• Record set:
- - - - -

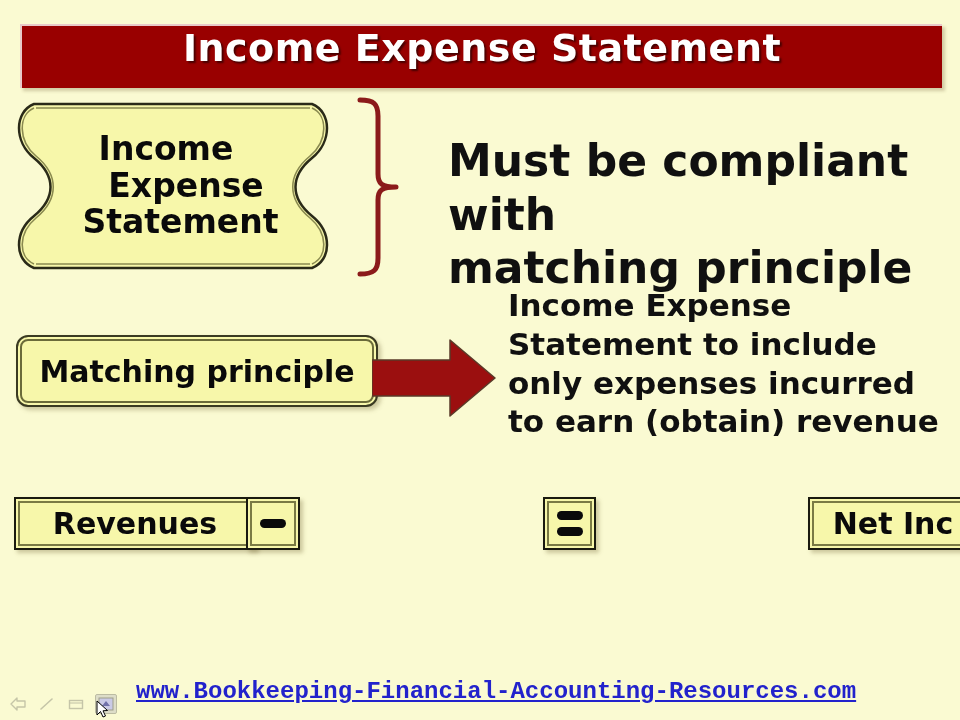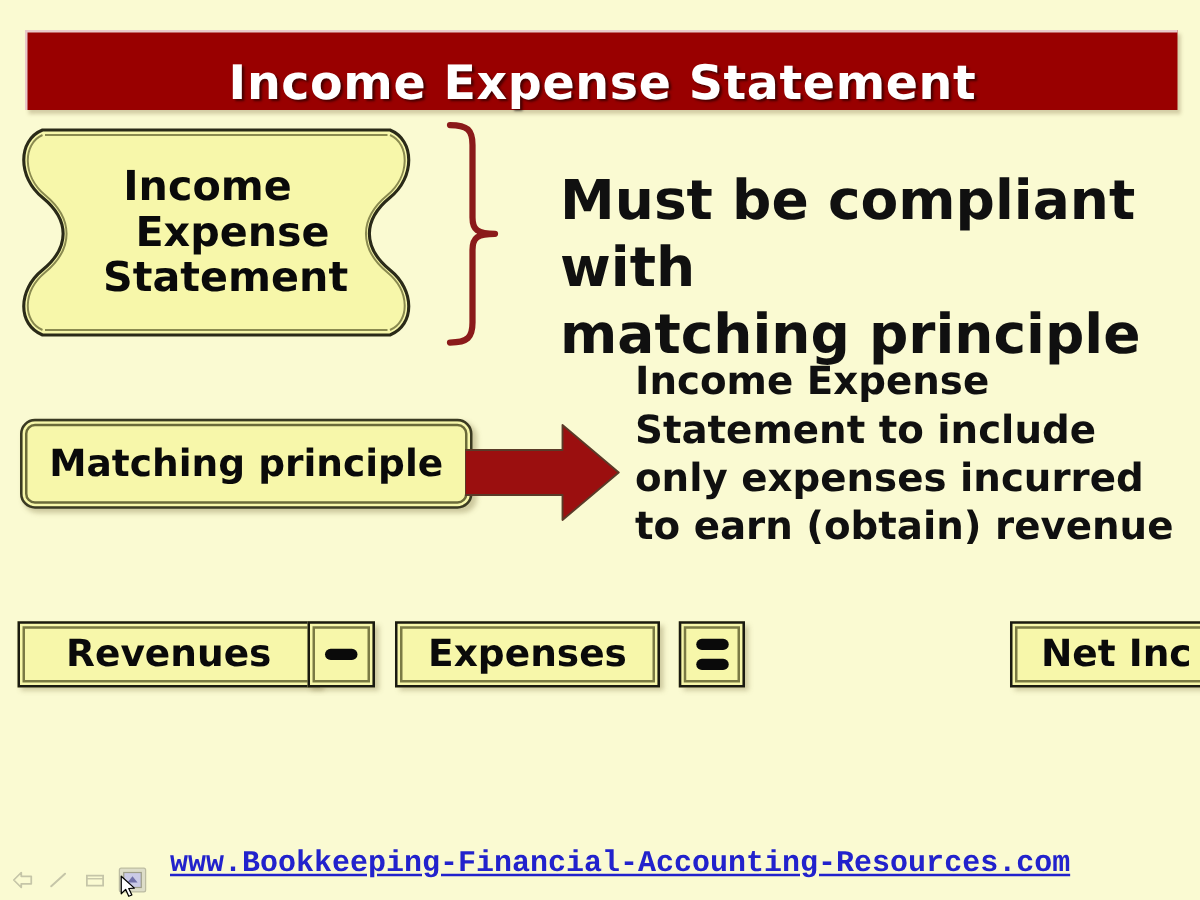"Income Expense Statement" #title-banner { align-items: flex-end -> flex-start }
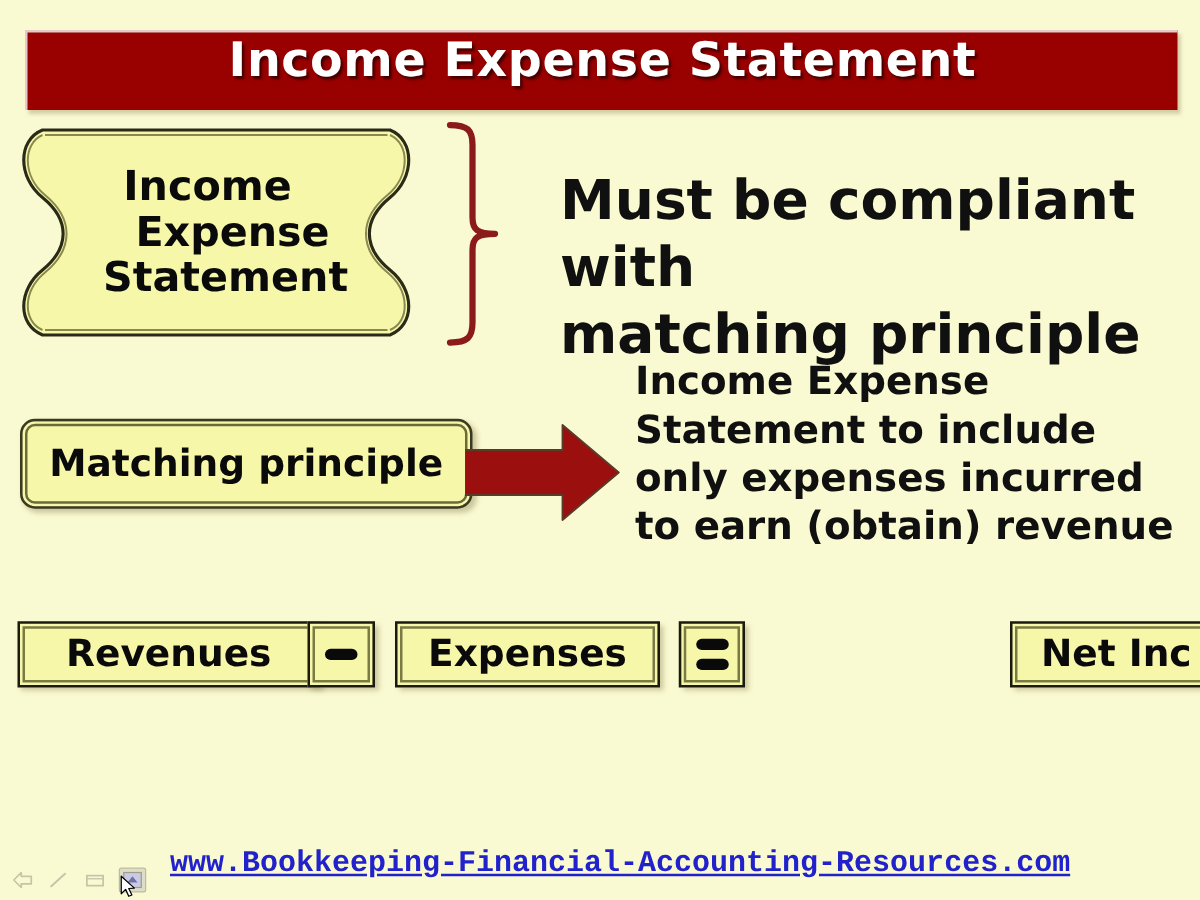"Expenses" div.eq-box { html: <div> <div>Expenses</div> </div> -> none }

- - - - -

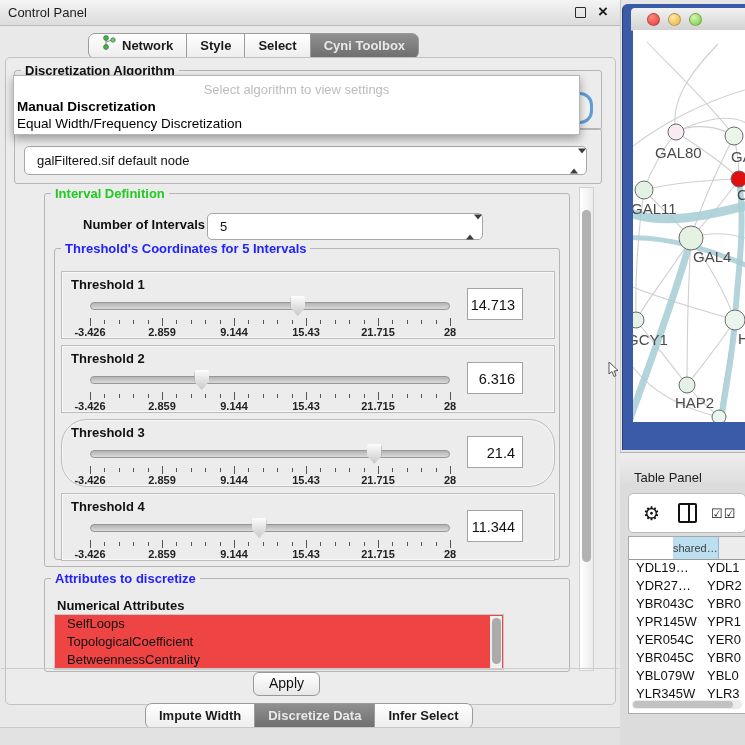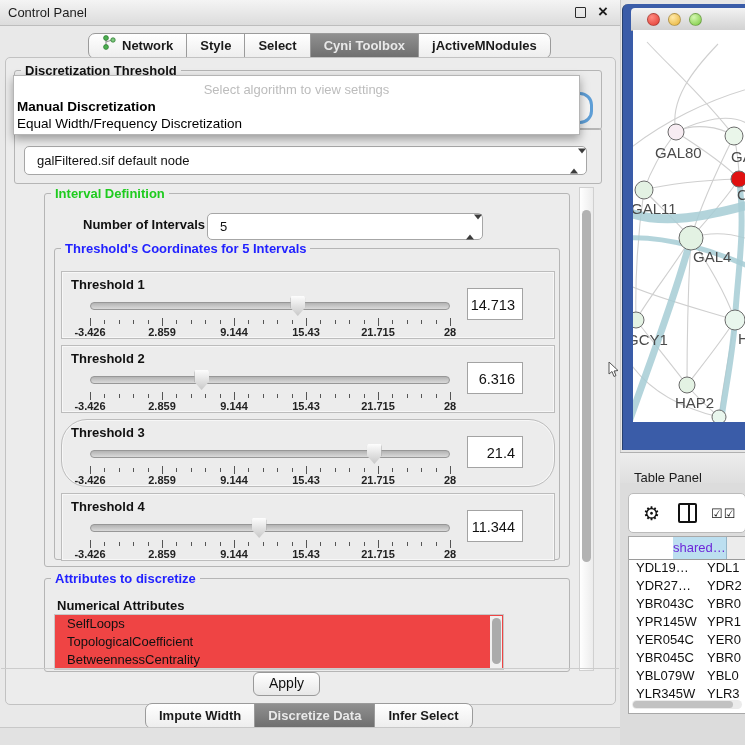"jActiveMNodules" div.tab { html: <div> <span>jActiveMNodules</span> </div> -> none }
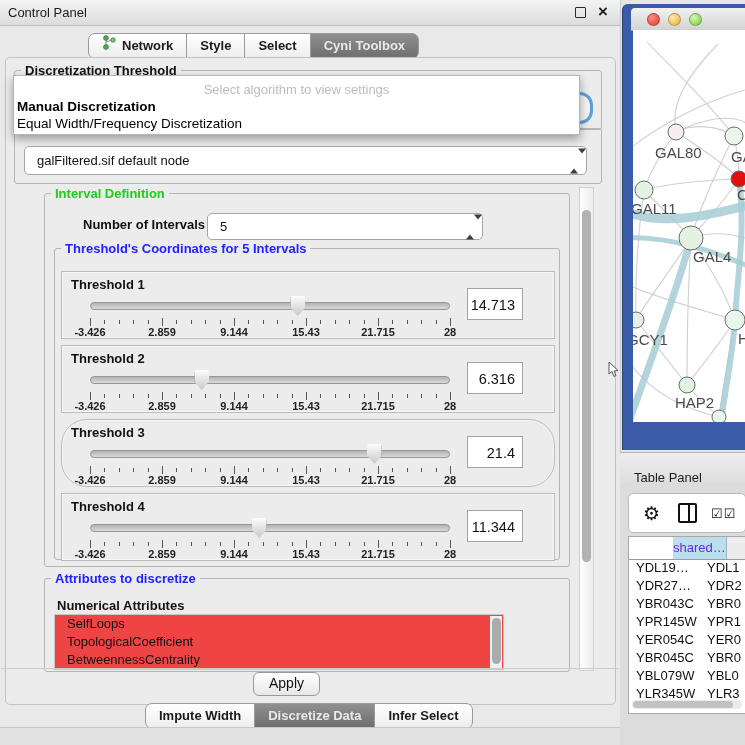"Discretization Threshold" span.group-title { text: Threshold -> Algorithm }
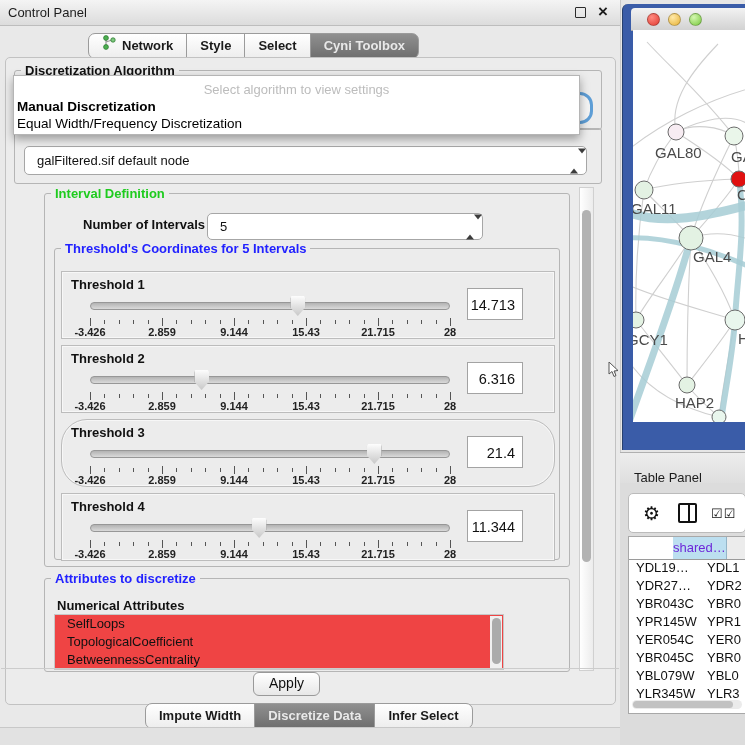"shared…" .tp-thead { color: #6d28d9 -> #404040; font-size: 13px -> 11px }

- - - - -

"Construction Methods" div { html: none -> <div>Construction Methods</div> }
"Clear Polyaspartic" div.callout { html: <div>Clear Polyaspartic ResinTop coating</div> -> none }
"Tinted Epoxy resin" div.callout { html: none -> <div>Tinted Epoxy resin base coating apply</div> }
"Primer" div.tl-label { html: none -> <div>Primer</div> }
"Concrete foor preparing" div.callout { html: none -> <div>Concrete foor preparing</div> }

- - - - -

• What you will do: Your answer must consist solely of the lines above between the line holding "none -> <div>Construction" and the line holding "none -> <div>Concrete", inclusive, copied exactly.

• Exercise answer:
"Construction Methods" div { html: none -> <div>Construction Methods</div> }
"Clear Polyaspartic" div.callout { html: <div>Clear Polyaspartic ResinTop coating</div> -> none }
"Tinted Epoxy resin" div.callout { html: none -> <div>Tinted Epoxy resin base coating apply</div> }
"Primer" div.tl-label { html: none -> <div>Primer</div> }
"Concrete foor preparing" div.callout { html: none -> <div>Concrete foor preparing</div> }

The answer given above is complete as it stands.